Will probably turn out to be a far simpler way that someone comes up with (I won't be the only person surprised based upon the various sources I've considered...)

Frequency() with arrays: adds an element to return arrays

I'm using the following formula as named formula (via name manager). It is then used in a larger sumproduct(). The goal is to ensure that with an array calculation, the calculation is only made once for certain groups of rows (e.g. you have the same data repeated accross many rows for category A. I only need to know how many people are in category A once).

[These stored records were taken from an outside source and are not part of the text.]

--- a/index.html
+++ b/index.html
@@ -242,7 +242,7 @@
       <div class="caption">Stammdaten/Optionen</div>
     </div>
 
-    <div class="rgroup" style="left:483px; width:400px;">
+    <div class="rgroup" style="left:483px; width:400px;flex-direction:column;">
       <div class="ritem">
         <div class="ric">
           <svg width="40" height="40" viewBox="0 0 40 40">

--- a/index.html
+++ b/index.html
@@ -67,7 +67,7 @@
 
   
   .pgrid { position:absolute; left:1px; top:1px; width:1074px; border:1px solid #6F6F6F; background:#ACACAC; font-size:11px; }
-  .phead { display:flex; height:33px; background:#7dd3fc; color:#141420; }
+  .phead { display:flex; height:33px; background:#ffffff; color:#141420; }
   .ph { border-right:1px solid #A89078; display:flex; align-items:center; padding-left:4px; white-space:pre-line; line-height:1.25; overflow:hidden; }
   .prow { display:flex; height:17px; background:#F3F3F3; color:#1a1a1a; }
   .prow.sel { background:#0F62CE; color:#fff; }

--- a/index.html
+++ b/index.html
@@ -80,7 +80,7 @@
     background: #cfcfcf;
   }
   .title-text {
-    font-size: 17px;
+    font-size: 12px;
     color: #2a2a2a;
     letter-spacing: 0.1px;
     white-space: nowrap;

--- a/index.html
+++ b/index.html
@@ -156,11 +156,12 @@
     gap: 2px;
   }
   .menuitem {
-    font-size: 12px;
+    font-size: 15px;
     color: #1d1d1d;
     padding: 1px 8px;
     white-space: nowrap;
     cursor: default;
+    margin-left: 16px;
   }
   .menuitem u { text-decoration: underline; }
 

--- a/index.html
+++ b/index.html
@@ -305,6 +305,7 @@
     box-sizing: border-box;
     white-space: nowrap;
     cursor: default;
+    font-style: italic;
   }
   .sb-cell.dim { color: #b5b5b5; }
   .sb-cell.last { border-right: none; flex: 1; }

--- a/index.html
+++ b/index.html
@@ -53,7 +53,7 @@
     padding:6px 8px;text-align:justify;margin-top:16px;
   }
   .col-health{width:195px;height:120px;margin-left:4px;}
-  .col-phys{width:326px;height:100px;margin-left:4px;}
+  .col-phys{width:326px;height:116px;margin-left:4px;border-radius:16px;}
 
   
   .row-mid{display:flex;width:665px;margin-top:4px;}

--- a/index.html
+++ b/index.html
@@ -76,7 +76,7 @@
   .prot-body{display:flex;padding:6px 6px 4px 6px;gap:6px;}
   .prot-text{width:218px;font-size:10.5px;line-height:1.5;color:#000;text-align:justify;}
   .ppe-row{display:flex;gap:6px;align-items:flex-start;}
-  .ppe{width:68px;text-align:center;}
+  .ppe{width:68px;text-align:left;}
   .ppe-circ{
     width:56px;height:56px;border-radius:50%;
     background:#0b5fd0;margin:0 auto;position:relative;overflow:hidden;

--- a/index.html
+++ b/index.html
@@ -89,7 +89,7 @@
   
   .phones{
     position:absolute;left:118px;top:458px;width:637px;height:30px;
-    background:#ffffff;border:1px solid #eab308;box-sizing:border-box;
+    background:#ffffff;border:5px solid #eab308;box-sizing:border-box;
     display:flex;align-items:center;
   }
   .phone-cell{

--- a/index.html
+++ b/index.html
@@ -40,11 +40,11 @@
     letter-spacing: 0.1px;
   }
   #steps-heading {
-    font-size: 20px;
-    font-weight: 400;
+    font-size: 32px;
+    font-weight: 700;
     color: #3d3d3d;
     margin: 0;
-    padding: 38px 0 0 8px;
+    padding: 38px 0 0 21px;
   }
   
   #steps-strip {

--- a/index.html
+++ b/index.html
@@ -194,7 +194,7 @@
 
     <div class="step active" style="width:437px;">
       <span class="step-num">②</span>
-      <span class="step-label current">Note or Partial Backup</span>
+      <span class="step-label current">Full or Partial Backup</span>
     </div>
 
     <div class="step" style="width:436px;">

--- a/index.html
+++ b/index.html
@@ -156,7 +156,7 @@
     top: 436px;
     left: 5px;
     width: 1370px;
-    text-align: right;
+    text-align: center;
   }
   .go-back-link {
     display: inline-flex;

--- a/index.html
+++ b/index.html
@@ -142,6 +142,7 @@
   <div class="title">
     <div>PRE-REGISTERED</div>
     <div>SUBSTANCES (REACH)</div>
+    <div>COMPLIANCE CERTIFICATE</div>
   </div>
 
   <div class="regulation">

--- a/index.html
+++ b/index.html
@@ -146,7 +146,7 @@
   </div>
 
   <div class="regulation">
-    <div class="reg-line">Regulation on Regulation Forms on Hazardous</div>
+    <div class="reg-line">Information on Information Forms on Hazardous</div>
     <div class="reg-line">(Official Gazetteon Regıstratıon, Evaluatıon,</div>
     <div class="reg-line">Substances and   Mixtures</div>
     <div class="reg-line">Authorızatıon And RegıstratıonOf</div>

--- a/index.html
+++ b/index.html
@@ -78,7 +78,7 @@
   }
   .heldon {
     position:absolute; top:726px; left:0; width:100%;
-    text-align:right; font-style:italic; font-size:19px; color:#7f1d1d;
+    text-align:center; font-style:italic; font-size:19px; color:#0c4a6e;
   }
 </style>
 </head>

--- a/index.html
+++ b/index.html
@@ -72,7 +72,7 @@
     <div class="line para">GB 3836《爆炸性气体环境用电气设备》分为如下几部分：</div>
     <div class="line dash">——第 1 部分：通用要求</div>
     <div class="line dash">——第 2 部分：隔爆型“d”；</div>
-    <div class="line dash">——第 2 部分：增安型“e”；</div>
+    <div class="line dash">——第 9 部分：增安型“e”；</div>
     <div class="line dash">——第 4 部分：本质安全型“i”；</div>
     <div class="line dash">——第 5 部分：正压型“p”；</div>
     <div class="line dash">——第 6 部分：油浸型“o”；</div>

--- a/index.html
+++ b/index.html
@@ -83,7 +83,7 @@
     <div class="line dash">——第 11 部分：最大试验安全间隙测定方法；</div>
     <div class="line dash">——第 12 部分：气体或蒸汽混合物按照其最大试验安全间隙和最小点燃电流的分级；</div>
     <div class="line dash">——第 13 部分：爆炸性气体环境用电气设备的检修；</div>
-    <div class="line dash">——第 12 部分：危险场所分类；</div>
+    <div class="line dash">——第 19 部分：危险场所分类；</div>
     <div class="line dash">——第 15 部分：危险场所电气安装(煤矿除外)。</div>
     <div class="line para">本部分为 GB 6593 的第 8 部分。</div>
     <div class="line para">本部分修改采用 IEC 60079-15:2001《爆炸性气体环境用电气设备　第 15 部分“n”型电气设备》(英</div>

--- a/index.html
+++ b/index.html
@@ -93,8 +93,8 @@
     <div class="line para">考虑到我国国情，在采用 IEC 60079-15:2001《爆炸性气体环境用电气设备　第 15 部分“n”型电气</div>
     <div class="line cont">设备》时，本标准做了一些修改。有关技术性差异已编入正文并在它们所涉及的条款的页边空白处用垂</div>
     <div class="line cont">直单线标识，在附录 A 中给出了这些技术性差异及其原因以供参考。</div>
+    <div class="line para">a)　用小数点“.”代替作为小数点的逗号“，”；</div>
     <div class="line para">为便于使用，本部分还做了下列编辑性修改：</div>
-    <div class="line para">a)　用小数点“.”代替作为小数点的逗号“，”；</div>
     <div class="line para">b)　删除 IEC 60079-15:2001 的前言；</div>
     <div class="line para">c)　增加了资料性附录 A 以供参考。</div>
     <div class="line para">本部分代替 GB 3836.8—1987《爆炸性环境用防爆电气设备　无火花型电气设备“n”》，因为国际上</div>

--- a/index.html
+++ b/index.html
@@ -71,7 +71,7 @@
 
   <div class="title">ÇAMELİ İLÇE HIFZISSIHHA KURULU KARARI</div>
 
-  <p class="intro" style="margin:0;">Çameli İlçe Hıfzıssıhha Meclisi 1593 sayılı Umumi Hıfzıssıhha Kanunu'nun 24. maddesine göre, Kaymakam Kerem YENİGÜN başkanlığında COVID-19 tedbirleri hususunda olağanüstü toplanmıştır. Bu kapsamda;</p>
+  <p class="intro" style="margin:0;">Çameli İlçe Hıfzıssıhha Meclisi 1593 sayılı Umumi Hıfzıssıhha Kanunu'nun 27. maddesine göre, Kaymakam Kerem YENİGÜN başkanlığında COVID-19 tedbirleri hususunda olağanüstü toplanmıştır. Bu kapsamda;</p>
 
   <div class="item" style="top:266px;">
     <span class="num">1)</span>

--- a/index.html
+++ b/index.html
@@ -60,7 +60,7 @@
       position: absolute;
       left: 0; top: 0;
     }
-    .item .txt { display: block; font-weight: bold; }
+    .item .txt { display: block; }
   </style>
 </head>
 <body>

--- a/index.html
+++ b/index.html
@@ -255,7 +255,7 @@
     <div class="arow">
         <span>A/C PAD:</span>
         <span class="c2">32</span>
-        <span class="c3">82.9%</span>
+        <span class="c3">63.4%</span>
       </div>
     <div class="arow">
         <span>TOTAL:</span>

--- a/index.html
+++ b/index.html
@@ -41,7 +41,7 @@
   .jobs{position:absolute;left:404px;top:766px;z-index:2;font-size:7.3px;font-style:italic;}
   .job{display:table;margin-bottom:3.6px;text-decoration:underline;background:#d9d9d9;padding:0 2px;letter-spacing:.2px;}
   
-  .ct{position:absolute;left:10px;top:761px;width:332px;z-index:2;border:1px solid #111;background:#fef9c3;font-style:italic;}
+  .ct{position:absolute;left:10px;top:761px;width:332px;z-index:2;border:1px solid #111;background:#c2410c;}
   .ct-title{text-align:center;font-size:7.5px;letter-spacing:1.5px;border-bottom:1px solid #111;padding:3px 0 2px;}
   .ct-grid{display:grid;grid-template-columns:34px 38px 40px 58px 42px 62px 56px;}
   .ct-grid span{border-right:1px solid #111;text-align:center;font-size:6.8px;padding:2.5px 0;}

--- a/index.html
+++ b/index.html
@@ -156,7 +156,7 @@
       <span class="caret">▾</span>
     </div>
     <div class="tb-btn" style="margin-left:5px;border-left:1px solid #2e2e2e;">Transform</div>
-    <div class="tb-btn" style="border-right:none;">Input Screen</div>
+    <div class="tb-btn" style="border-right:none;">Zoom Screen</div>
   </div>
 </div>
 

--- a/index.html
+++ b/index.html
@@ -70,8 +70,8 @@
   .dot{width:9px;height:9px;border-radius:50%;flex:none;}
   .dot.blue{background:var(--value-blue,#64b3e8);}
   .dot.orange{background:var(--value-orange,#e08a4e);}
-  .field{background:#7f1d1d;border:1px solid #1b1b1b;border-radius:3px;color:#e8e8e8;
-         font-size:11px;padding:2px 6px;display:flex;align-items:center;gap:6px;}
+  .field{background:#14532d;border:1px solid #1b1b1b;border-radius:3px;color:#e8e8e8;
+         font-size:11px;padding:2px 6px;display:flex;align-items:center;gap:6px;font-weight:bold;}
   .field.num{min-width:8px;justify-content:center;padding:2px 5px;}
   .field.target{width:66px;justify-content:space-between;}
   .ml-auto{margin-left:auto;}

=IF(FREQUENCY(IF(LEN(tdata[reportUUID])>0,MATCH(tdata[reportUUID],
tdata[reportUUID],0),0),IF(LEN(tdata[reportUUID])>0,MATCH(tdata[reportUUID],
tdata[reportUUID],0),0))>0,TRUE)
Let's step through the results one by one with the evaluate formula in Excel. Sorry for the screenshot, but Excel doesn't allow to copy actual steps with real data....
In order of steps:
In the last image, there's now a 7th item in my array. I only have 6 row of data, hence why for the previous steps I only had 6 items in the array, as was expect.
This is messing up my calculations, because the return array from this function gets multiplied by others arrays which all have 6 items (or whatever is the number of data rows I have).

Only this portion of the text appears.